Here's a comment I made in an email to someone Feb, 2007

Or maybe you can create software "in real-time" by, for example, routing and mixing RSS feeds. Eg. you'd have feed-traffic-controllers, pulling together, mashing up and mixing the outputs of different web-services, maybe by dragging and dropping, or sketching pipelines with a pen or Wii-like controller. 10 years ago, PhilipGreenspun needed his own server and to be a serious programmer to make the Bill Gates Wealth Clock. 4-5 years ago, smart people were mashing up Google maps with other services with little bits of glue script. Now we have reblogging services that help automate the process of getting a feed from one place and pushing it elsewhere. And Ning which is a sort of platform for creating mash-ups and reusing other people's code.

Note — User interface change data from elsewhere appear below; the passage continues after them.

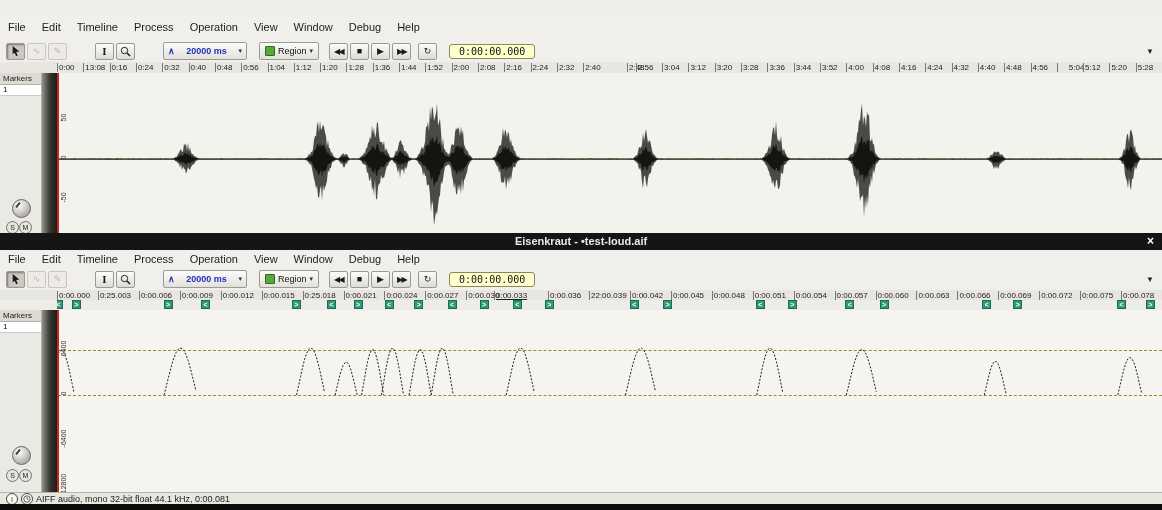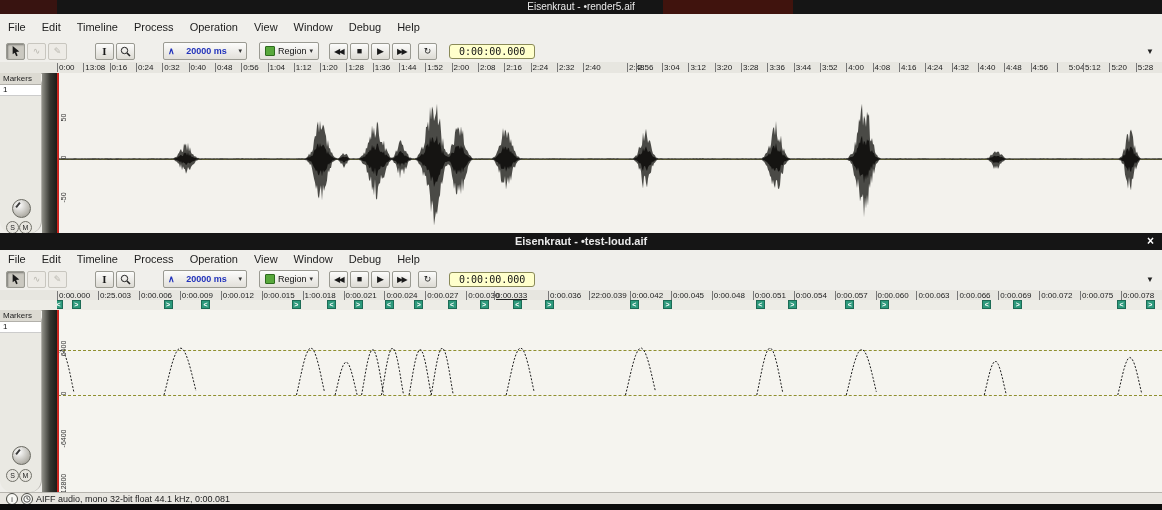--- a/index.html
+++ b/index.html
@@ -35,21 +35,21 @@
         gap:3px;padding:0 5px;font-size:9px;color:#111;}
   .swatch{width:8px;height:8px;background:#58a83c;border:1px solid #2d6b1e;border-radius:1px;}
   .transport{margin-left:10px;display:flex;}
   .timebox{margin-left:10px;background:#ffffcc;border:1px solid #8a8a58;border-radius:3px;
         padding:1px 9px;font-family:"DejaVu Sans Mono",monospace;font-size:10px;color:#111;}
   .panel-toggle{position:absolute;right:8px;font-size:8px;color:#222;}
   .ruler{position:absolute;right:0;background:#e7e6e0;border-bottom:1px solid #b8b6b0;overflow:hidden;}
   .ruler-left{position:absolute;left:0;background:#e7e6e0;border-bottom:1px solid #b8b6b0;}
   .rlabel{position:absolute;top:1px;height:9px;line-height:9px;font-size:8px;color:#222;
           border-left:1px solid #777;padding-left:1px;white-space:nowrap;}
-  .markers-panel{position:absolute;left:0;width:42px;background:#eae9e3;border-right:1px solid #b2b0aa;box-sizing:border-box;border-radius:12px;}
+  .markers-panel{position:absolute;left:0;width:42px;background:#eae9e3;border-right:1px solid #b2b0aa;box-sizing:border-box;}
   .markers-header{height:11px;line-height:11px;background:#dcdad2;border-bottom:1px solid #b2b0aa;
           font-size:8px;padding-left:3px;color:#222;}
   .marker-row{height:10px;line-height:10px;background:#ffffff;border-bottom:1px solid #ccc;
           font-size:8px;padding-left:3px;color:#111;}
   .knob{position:absolute;width:17px;height:17px;border-radius:50%;border:1px solid #6a6a62;
         background:radial-gradient(circle at 35% 30%,#ffffff,#b9b7b0 65%,#8a8880);}
   .knob-dot{position:absolute;width:2px;height:6px;background:#3a3a3a;left:4px;top:2px;transform:rotate(40deg);}
   .smbtn{position:absolute;width:11px;height:11px;border-radius:50%;border:1px solid #72726a;
         background:#e6e4de;font-size:7px;display:flex;align-items:center;justify-content:center;color:#222;}
   .rail{position:absolute;left:42px;width:15px;background:linear-gradient(90deg,#909088,#34342f 55%,#1c1c18);}
@@ -68,25 +68,20 @@
   .sicon{width:10px;height:10px;border-radius:50%;border:1px solid #4a4a44;background:#f8f8f4;
         display:inline-flex;align-items:center;justify-content:center;font-size:7px;margin-right:3px;color:#222;}
   .taskbar{position:absolute;left:0;right:0;background:#0c0c0c;}
 </style>
 </head>
 <body>
 
 <div class="screen">
 
   <section class="win" style="top:0;height:233px;">
-    <div class="titlebar" style="top:0;height:14px;font-size:10px;line-height:14px;">
-      <div class="tb-frag" style="left:0;width:57px;background:#381310;"></div>
-      <div class="tb-frag" style="left:663px;width:130px;background:#40130d;"></div>
-      <span class="tb-title">Eisenkraut - •render5.aif</span>
-    </div>
 
     <div class="menubar" style="top:14px;height:26px;">
         <span class="menu-item">File</span>
         <span class="menu-item">Edit</span>
         <span class="menu-item">Timeline</span>
         <span class="menu-item">Process</span>
         <span class="menu-item">Operation</span>
         <span class="menu-item">View</span>
         <span class="menu-item">Window</span>
         <span class="menu-item">Debug</span>
@@ -286,21 +281,21 @@
     </div>
 
     <div class="ruler-left" style="top:57px;height:10px;width:57px;"></div>
     <div class="ruler" style="top:57px;height:10px;left:57px;">
         <span class="rlabel" style="left: 0px;">0:00.000</span>
         <span class="rlabel" style="left: 40.9px;">0:25.003</span>
         <span class="rlabel" style="left: 81.9px;">0:00.006</span>
         <span class="rlabel" style="left: 122.8px;">0:00.009</span>
         <span class="rlabel" style="left: 163.7px;">0:00.012</span>
         <span class="rlabel" style="left: 204.6px;">0:00.015</span>
-        <span class="rlabel" style="left: 245.6px;">1:00.018</span>
+        <span class="rlabel" style="left: 245.6px;">0:25.018</span>
         <span class="rlabel" style="left: 286.5px;">0:00.021</span>
         <span class="rlabel" style="left: 327.4px;">0:00.024</span>
         <span class="rlabel" style="left: 368.3px;">0:00.027</span>
         <span class="rlabel" style="left: 409.3px;">0:00.030</span>
         <span class="rlabel" style="left: 437px; text-decoration: underline;">0:00.033</span>
         <span class="rlabel" style="left: 491.1px;">0:00.036</span>
         <span class="rlabel" style="left: 532px;">22:00.039</span>
         <span class="rlabel" style="left: 573px;">0:00.042</span>
         <span class="rlabel" style="left: 613.9px;">0:00.045</span>
         <span class="rlabel" style="left: 654.8px;">0:00.048</span>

Jump forward 5 more years. You can imagine feeds of "objects" (data + encapsulated behaviour) being published. And enterprising people noticing that objects from feed 1 have input signatures of this format, and objects of feed 2 have output signatures of that format and it only needs them to be wired together in the right way, for us to have this useful combination. So how to define the wiring? Why not just draw something like a patch diagram in a virtual modular synth?

A diagram of Unix-like pipes. How frequently does this need to be done? As data gets more dynamic, you might want to have people updating the wiring diagrams daily. Why make it hard work? Why not just let them draw it with a pen, or Wii controller.

There are now various GraphicalDataFlowProgramming systems. I'm not entirely convinced by them (particularly for low-level stuff. But obviously TheUnixPipe and for processing orchestrating feeds

Compare : CodeCasting

TimBray thinks it needs a messaging infrastructure : http://www.tbray.org/ongoing/When/200x/2004/11/23/Events

Technologies

Interesting to imagine a feed-processing language rather like SQL.

Maybe lines should be added to ProgrammingWithCirclesTrianglesAndRectangles ?

(Suplimentary question. I never know when things should be an algebra and when they should be a calculus.)